▶ [DIRECTIONS FOR THIS TASK] Transcribe the entries below with complete accuracy, excluding the pictures.

****************

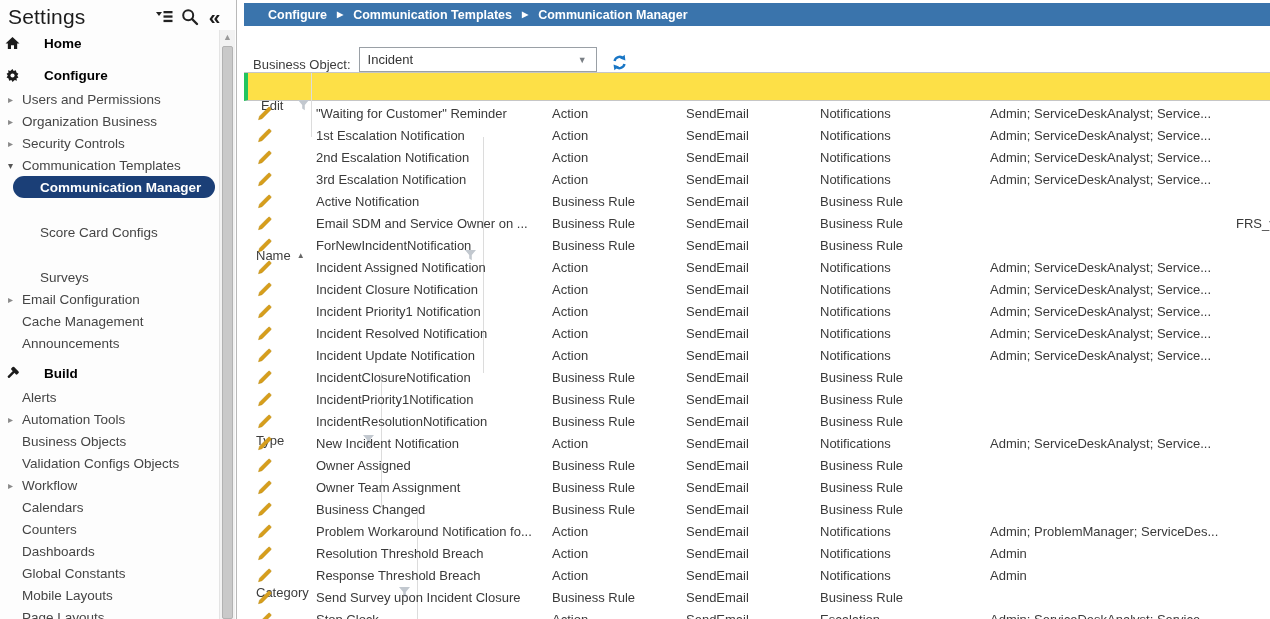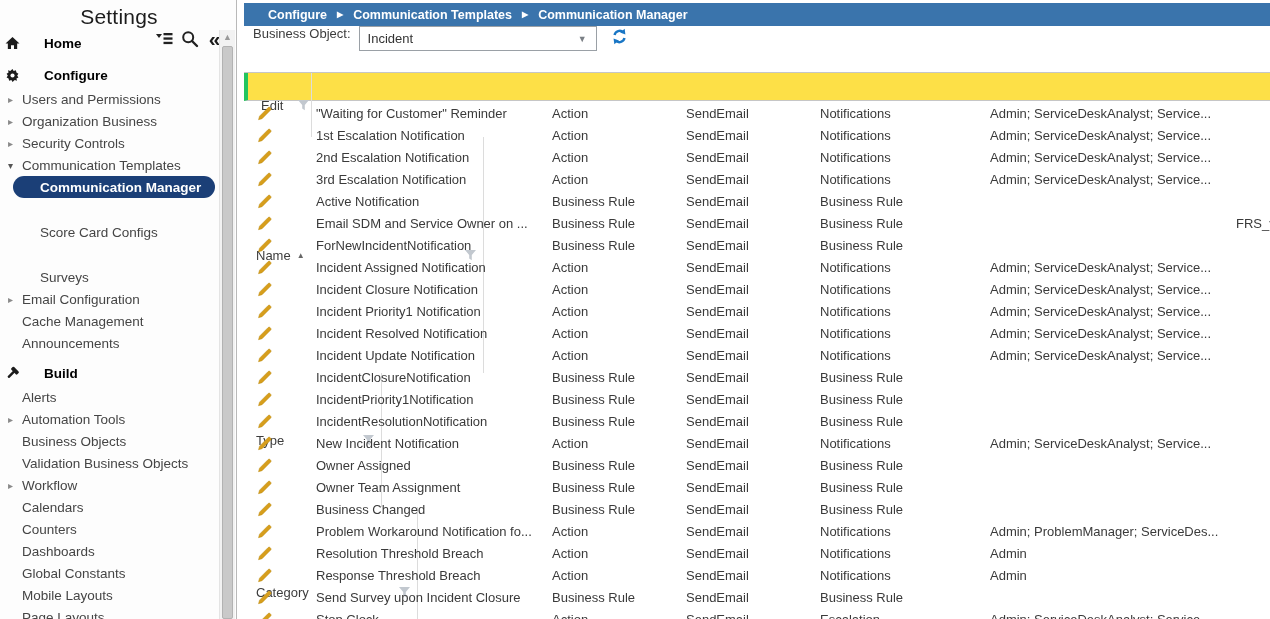--- a/index.html
+++ b/index.html
@@ -10,7 +10,7 @@
   
   .sidebar { position:relative; width:237px; height:619px; background:#fdfdfd;
     border-right:1px solid #b9b9b9; flex:0 0 237px; }
-  .sb-head { display:flex; align-items:center; padding:5px 6px 2px 8px; height:30px;flex-direction:column; }
+  .sb-head { display:flex; align-items:center; padding:5px 6px 2px 8px; height:30px; }
   .sb-title { font-size:21px; color:#1c1c1c; letter-spacing:.2px; }
   .sb-icons { margin-left:auto; display:flex; align-items:center; gap:6px; padding-right:6px; }
   .sb-icons .ic { width:19px; height:19px; display:flex; align-items:center; justify-content:center; cursor:pointer; }

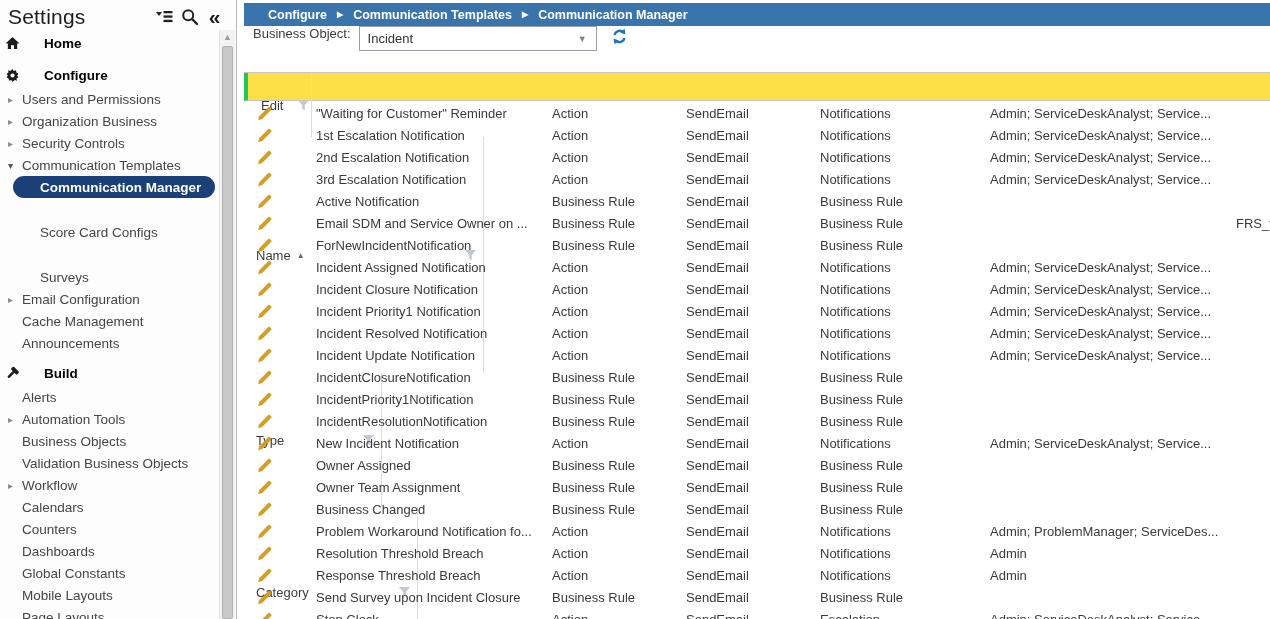--- a/index.html
+++ b/index.html
@@ -41,7 +41,7 @@
   .crumbbar .crumb { cursor:pointer; }
   .crumbbar .sep { font-size:8px; margin:0 10px; }
 
-  .toolbar { display:flex; align-items:flex-start; height:46px; padding-left:9px; }
+  .toolbar { display:flex; align-items:flex-end; height:46px; padding-left:9px; }
   .bo-label { font-size:13px; color:#3c3c3c; margin-right:8px; }
   .bo-select { width:238px; height:25px; border:1px solid #9aa0a6; background:#fff; display:flex;
     align-items:center; font-size:13px; color:#333; padding-left:8px; cursor:pointer; }

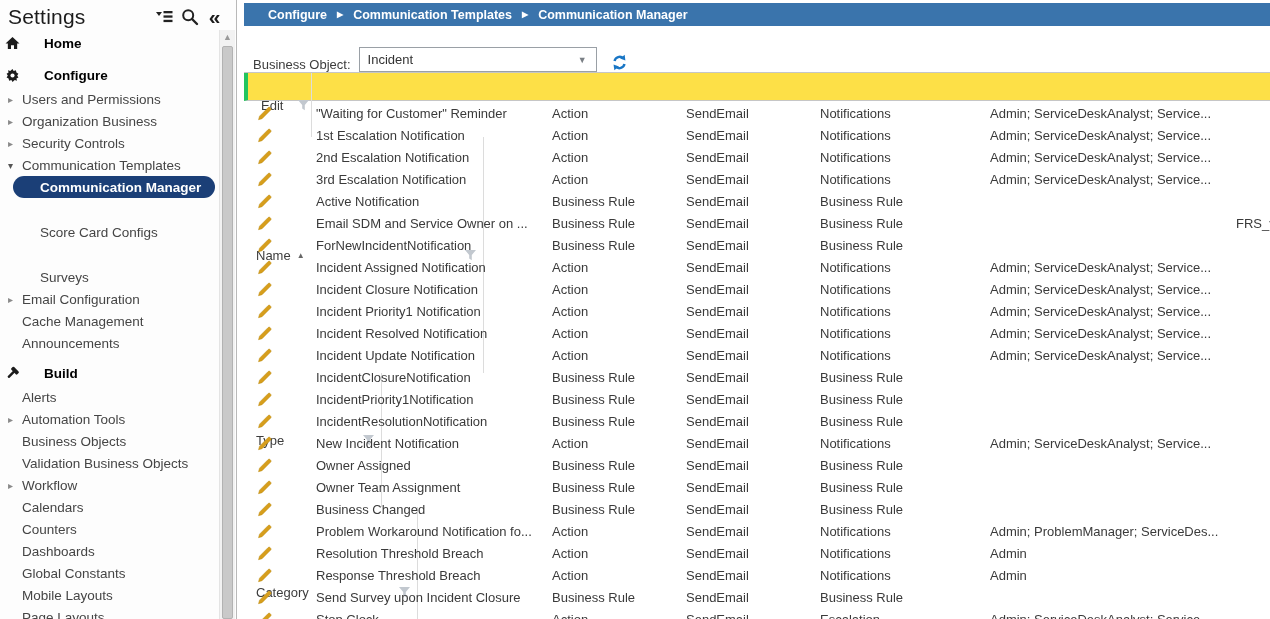--- a/index.html
+++ b/index.html
@@ -206,7 +206,7 @@
 
   <div class="nav-item lvl1 noarrow">
 
-    <span class="nlabel">Validation Business Objects</span>
+    <span class="nlabel">Validation Configs Objects</span>
   </div>
 
   <div class="nav-item lvl1">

****************

▶ [THE COMPLETED TASK]
--- a/index.html
+++ b/index.html
@@ -10,7 +10,7 @@
   
   .sidebar { position:relative; width:237px; height:619px; background:#fdfdfd;
     border-right:1px solid #b9b9b9; flex:0 0 237px; }
-  .sb-head { display:flex; align-items:center; padding:5px 6px 2px 8px; height:30px;flex-direction:column; }
+  .sb-head { display:flex; align-items:center; padding:5px 6px 2px 8px; height:30px; }
   .sb-title { font-size:21px; color:#1c1c1c; letter-spacing:.2px; }
   .sb-icons { margin-left:auto; display:flex; align-items:center; gap:6px; padding-right:6px; }
   .sb-icons .ic { width:19px; height:19px; display:flex; align-items:center; justify-content:center; cursor:pointer; }

--- a/index.html
+++ b/index.html
@@ -41,7 +41,7 @@
   .crumbbar .crumb { cursor:pointer; }
   .crumbbar .sep { font-size:8px; margin:0 10px; }
 
-  .toolbar { display:flex; align-items:flex-start; height:46px; padding-left:9px; }
+  .toolbar { display:flex; align-items:flex-end; height:46px; padding-left:9px; }
   .bo-label { font-size:13px; color:#3c3c3c; margin-right:8px; }
   .bo-select { width:238px; height:25px; border:1px solid #9aa0a6; background:#fff; display:flex;
     align-items:center; font-size:13px; color:#333; padding-left:8px; cursor:pointer; }

--- a/index.html
+++ b/index.html
@@ -206,7 +206,7 @@
 
   <div class="nav-item lvl1 noarrow">
 
-    <span class="nlabel">Validation Business Objects</span>
+    <span class="nlabel">Validation Configs Objects</span>
   </div>
 
   <div class="nav-item lvl1">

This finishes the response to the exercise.